On August 10, the Financial Crimes Enforcement Network (FinCEN) held a virtual “FinCEN Exchange” with representatives from financial institutions, other key industry stakeholders, and federal government agencies to discuss continuing concerns regarding ransomware. As previously covered by InfoBytes, in July, FinCEN announced the event, which builds upon FinCEN’s November 2020 event regarding ransomware. Topics discussed at the FinCEN Exchange included “cybercrime, trends and typologies, detection and reporting, and the recovery of funds after ransomware attacks.” FinCEN’s recent efforts against ransomware attacks include: (i) issuing an advisory in October 2020 to aid U.S. individuals and businesses in combating ransomware scams and attacks (covered by InfoBytes here); and (ii) highlighting ransomware in June as a particularly acute cybercrime concern in its issuance of the first government-wide priorities for anti-money laundering and countering the financing of terrorism policy. According to FinCEN, the agency will host a “ransomware technical workshop to discuss ways to establish an enhanced and more effective way to communicate, monitor, and receive information related to the use of cryptocurrency connected to a ransomware incident.”
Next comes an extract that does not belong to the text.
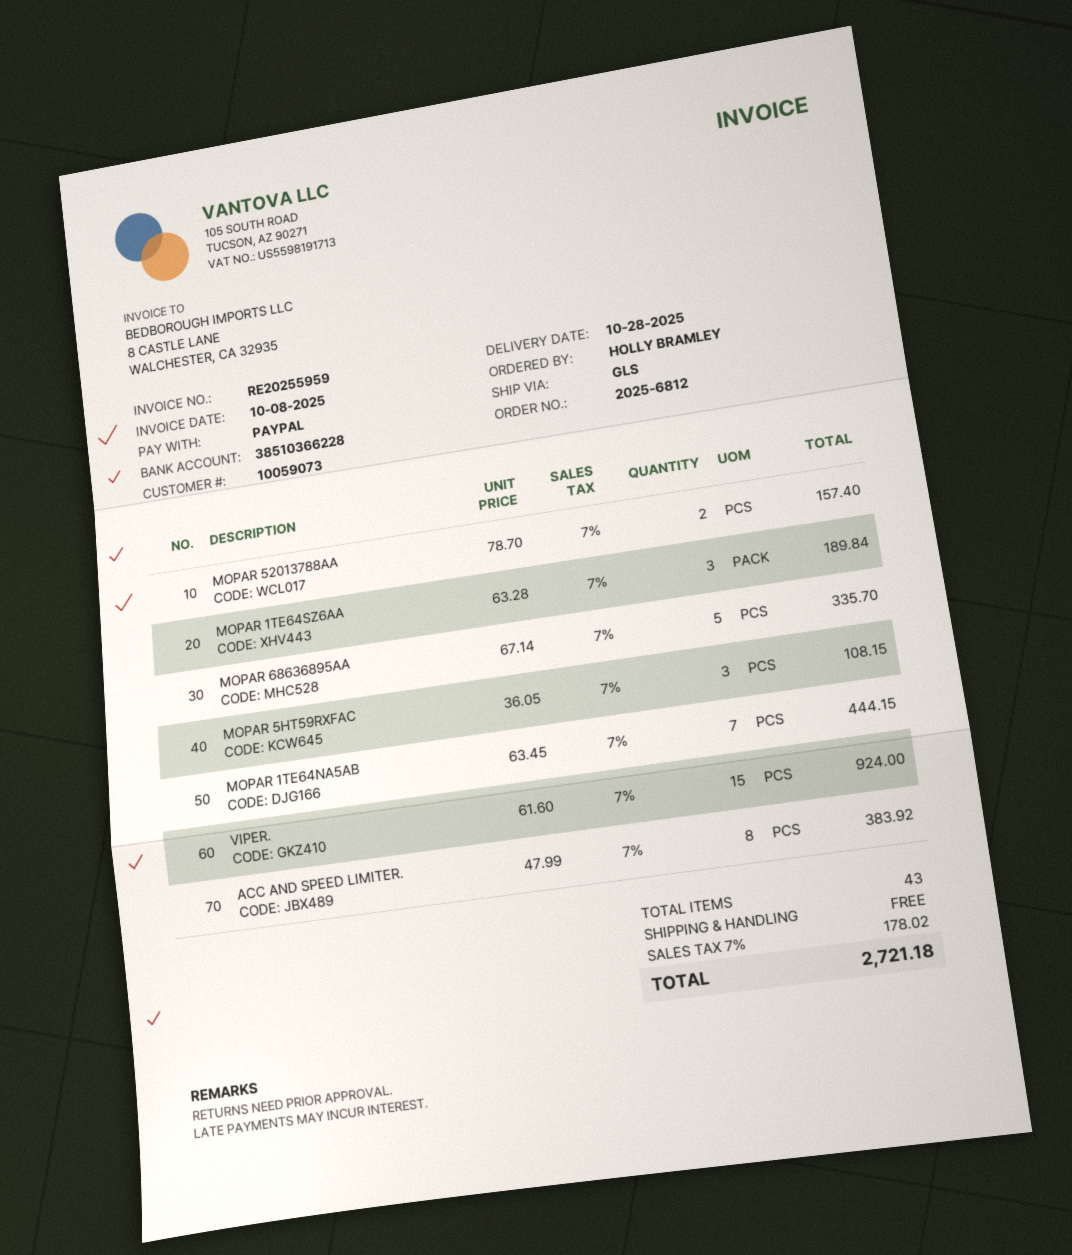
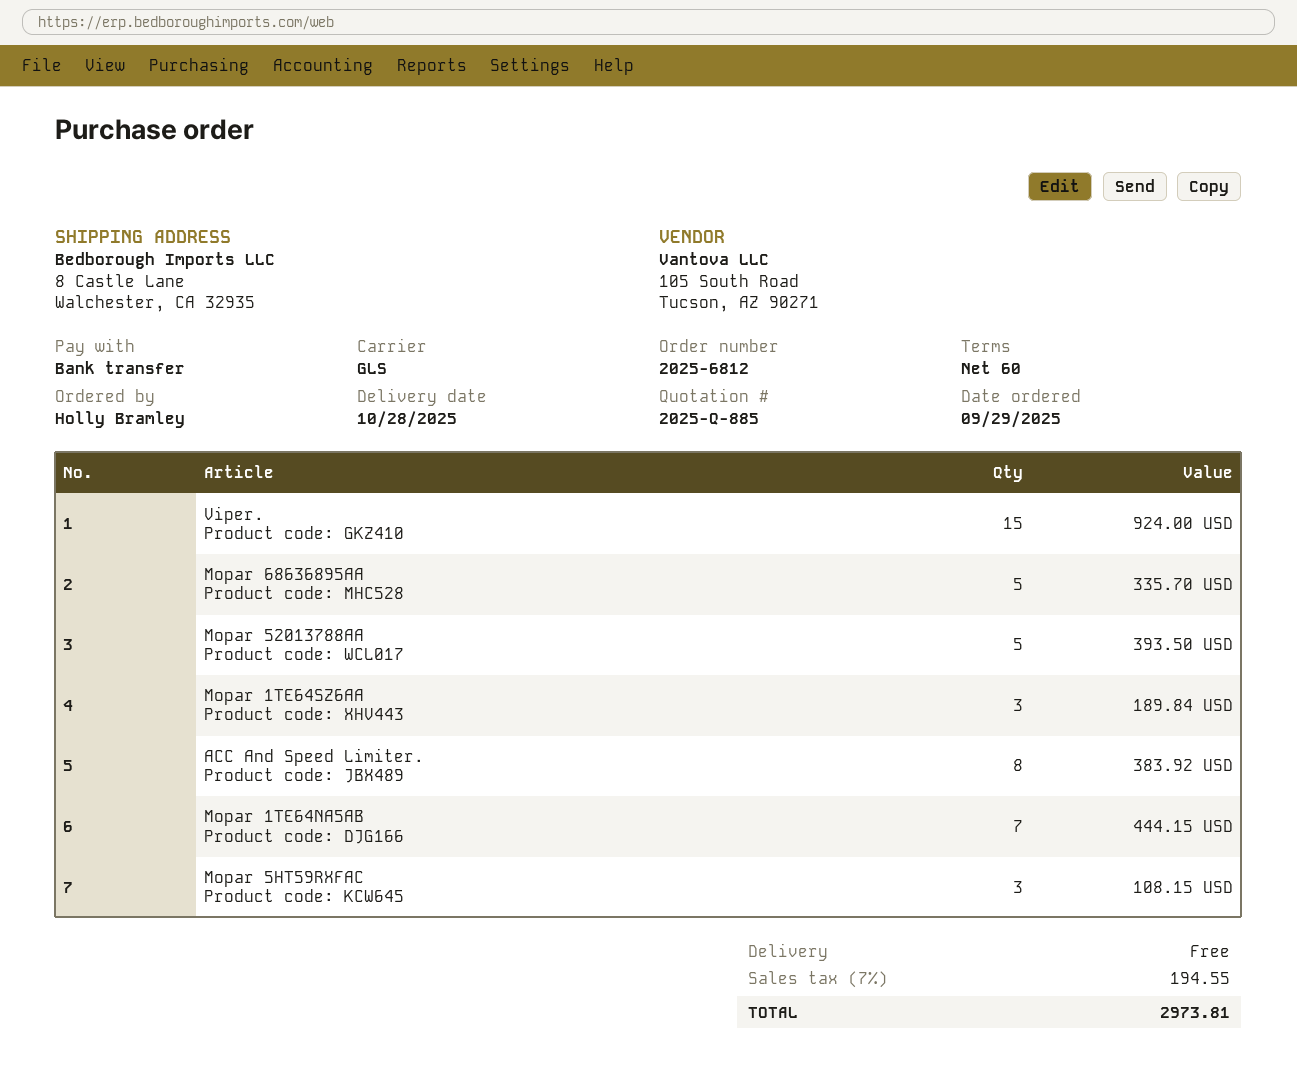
payment method: PayPal -> bank transfer
MOPAR 52013788AA: 2 for 157.40 -> 5 for 393.50
tax: 7% = 178.02 -> 7% = 194.55
total: 2721.18 -> 2973.81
On July 15, the Financial Crimes Enforcement Network (FinCEN) announced it will host a “FinCEN Exchange” in August with representatives from financial institutions, other key industry stakeholders, and federal government agencies to discuss continuing concerns regarding ransomware. According to FinCEN, the exchange builds upon FinCEN’s November 2020 event regarding ransomware and “will assist its government and private sector partners to inform next steps to address ransomware and focus resources to mitigate the threat.” FinCEN also notes that ransomware attacks are a growing concern and efforts to detect and report ransomware payments are “vital to prevent and deter ransomware attacks.” Recent efforts by FinCEN to do just that include issuing two advisories in October 2020 to aid U.S. individuals and businesses in combating ransomware scams and attacks (covered by InfoBytes here) and issuing the first government-wide priorities for anti-money laundering and countering the financing of terrorism policy pursuant to the Anti-Money Laundering Act of 2020 in June (covered by InfoBytes here).